1. Have A Face-To-Face Discussion
In this day and age of social media, these things have to be spelled out. This disclosure needs to occur with face-to-face contact where body language and emotional tone can be shared. Texts, emails, phone calls and even FaceTime are far too impersonal for this revelation. Don’t create an environment where misunderstanding can occur. Instead, take the conversation offline and have an in-person discussion in a comfortable, private setting.
2. Don’t Wait Too Long
Your transparency lets your potential partner know that you are a person of integrity. Your early disclosure also gives the person an opportunity to understand and adjust to what it means to be part of your life and to determine how they want to proceed. Yes, it’s a risk, but your honesty will go a long way in building trust.
3. Don’t Overwhelm Them With Too Much Info
You have to judge your date and what they can handle in the moment. Even though you may have a lot to share, it is best to give the person a high-level understanding of the issue first. Tell them what is most important for them to hear, and invite them to ask any questions. Let them be in charge of the conversation.

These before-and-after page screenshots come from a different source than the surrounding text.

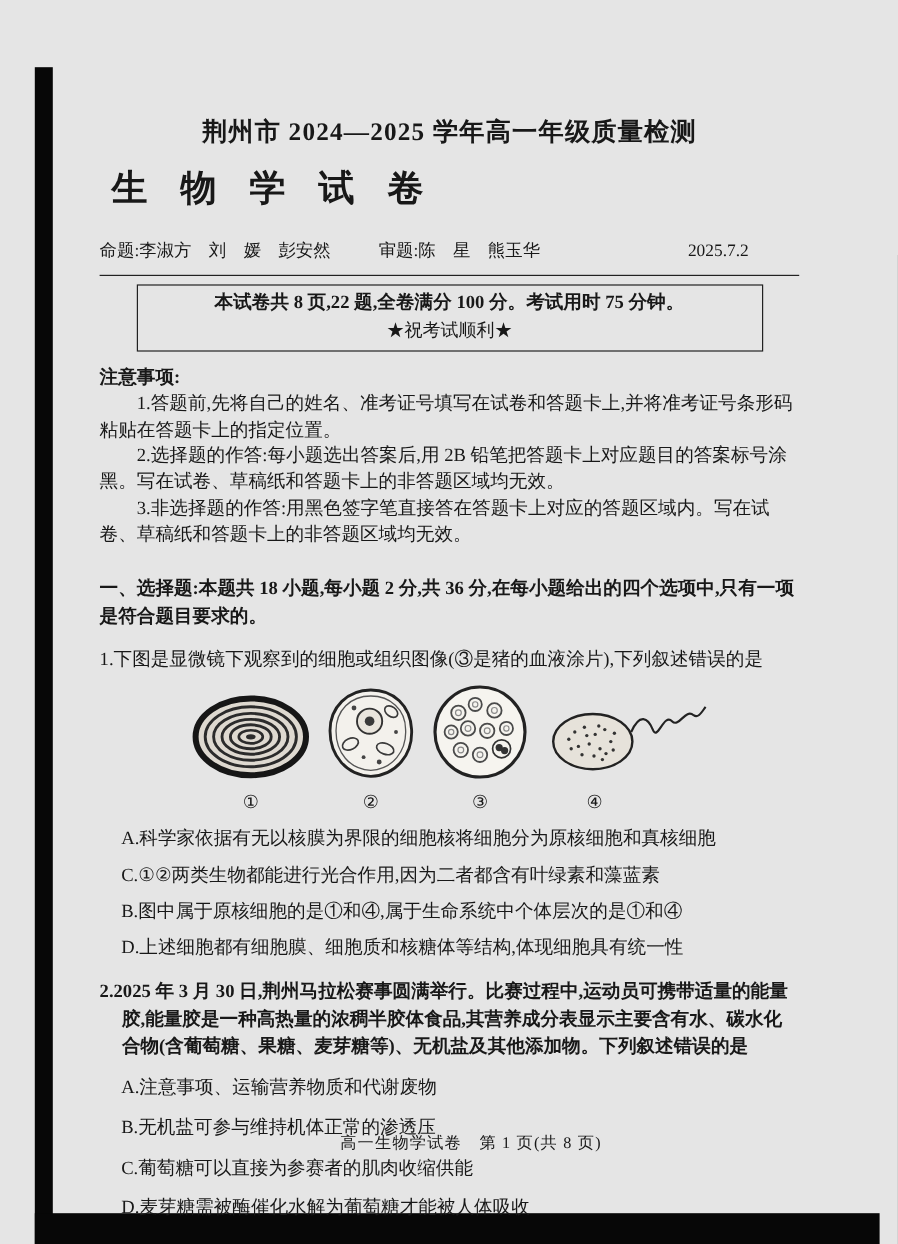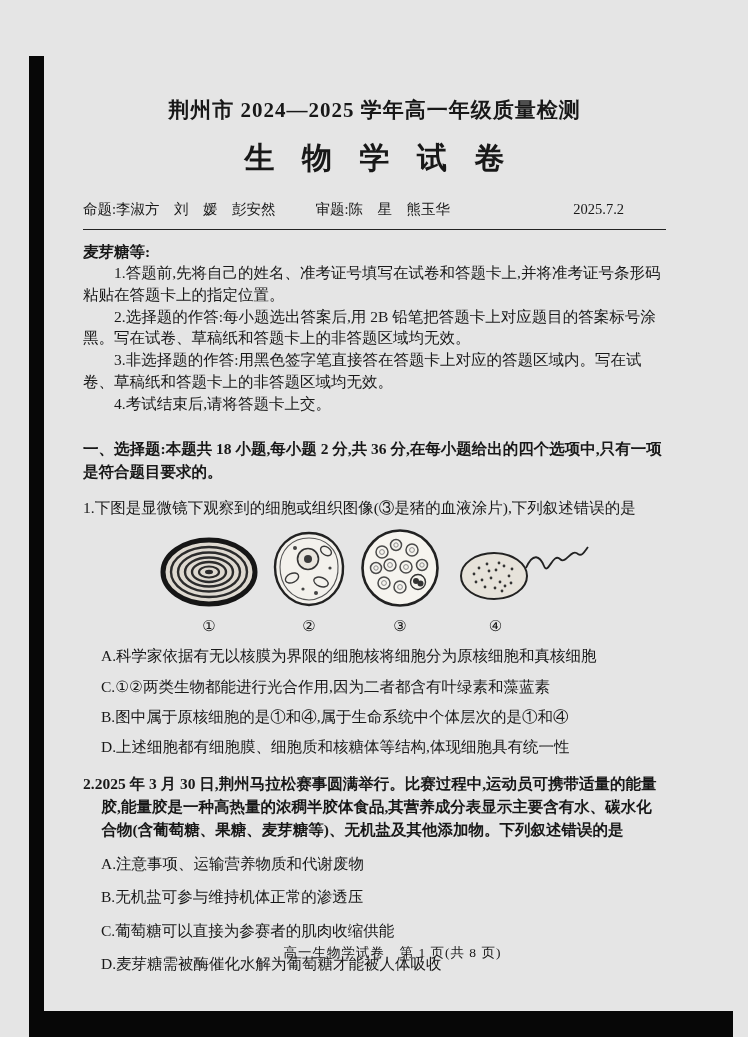--- a/index.html
+++ b/index.html
@@ -29,21 +29,20 @@
     line-height: 1.4;
   }
 
   .title {
     text-align: center;
     font-size: 21px;
     font-weight: 700;
     letter-spacing: 1px;
   }
   .subtitle {
-    text-align: center;
     font-size: 30px;
     font-weight: 700;
     letter-spacing: 10px;
     margin-top: 12px;
     text-indent: 10px; 
   }
   .byline {
     display: flex;
     align-items: baseline;
     margin-top: 20px;
@@ -114,27 +113,30 @@
 
     <div class="title">荆州市 2024—2025 学年高一年级质量检测</div>
     <div class="subtitle">生 物 学 试 卷</div>
 
     <div class="byline">
       <span class="setters">命题:李淑方　刘　媛　彭安然</span>
       <span class="reviewers">审题:陈　星　熊玉华</span>
       <span class="date">2025.7.2</span>
     </div>
 
+    <div class="infobox">
+      <div class="infobox-main">本试卷共 8 页,22 题,全卷满分 100 分。考试用时 75 分钟。</div>
+      <div class="infobox-wish">★祝考试顺利★</div>
+    </div>
 
     <div class="notes">
-      <div class="notes-heading">麦芽糖等:</div>
+      <div class="notes-heading">注意事项:</div>
       <p class="note">1.答题前,先将自己的姓名、准考证号填写在试卷和答题卡上,并将准考证号条形码粘贴在答题卡上的指定位置。</p>
       <p class="note">2.选择题的作答:每小题选出答案后,用 2B 铅笔把答题卡上对应题目的答案标号涂黑。写在试卷、草稿纸和答题卡上的非答题区域均无效。</p>
       <p class="note">3.非选择题的作答:用黑色签字笔直接答在答题卡上对应的答题区域内。写在试卷、草稿纸和答题卡上的非答题区域均无效。</p>
-      <p class="note">4.考试结束后,请将答题卡上交。</p>
     </div>
 
     <div class="section-heading">一、选择题:本题共 18 小题,每小题 2 分,共 36 分,在每小题给出的四个选项中,只有一项是符合题目要求的。</div>
 
     <div class="question q1">
       <p class="stem">1.下图是显微镜下观察到的细胞或组织图像(③是猪的血液涂片),下列叙述错误的是</p>
 
       <div class="figure-row">
 
         <div class="fig">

4. Answer Any Questions Honestly
Answer everything and answer it honestly – no minimizing or justifying. The more vague or withholding you are, the more red flags your date will see and the blanks will inevitably get filled in with worst case scenarios. The more open you are to sharing the details in an honest and detailed way, the greater the chances are for your date to respect you and appreciate your openness.
5. Be Open To Ongoing Communication
This Q&A session is not necessarily a one-time event. Let them know that you are happy to go over any information that they want to hear, and that they can ask you questions whenever they want. This open-door policy establishes trust and allows the other person the freedom to revisit any information that they need to in order work through their concerns.
6. Don’t Manipulate The Outcome
Let the person work through the disclosure and hold space for their initial reaction. Don’t try and push them into “being okay with it.” Your support demonstrates to them that you can stay connected and support them during difficult times.
Once you have taken this big step, it’s up to your date to decide if they want to continue the relationship. If you two are able to overcome this disclosure, at least you will know that someone is choosing to be in a relationship with the real you – flaws, baggage and all. That is the foundation of a long and happy relationship.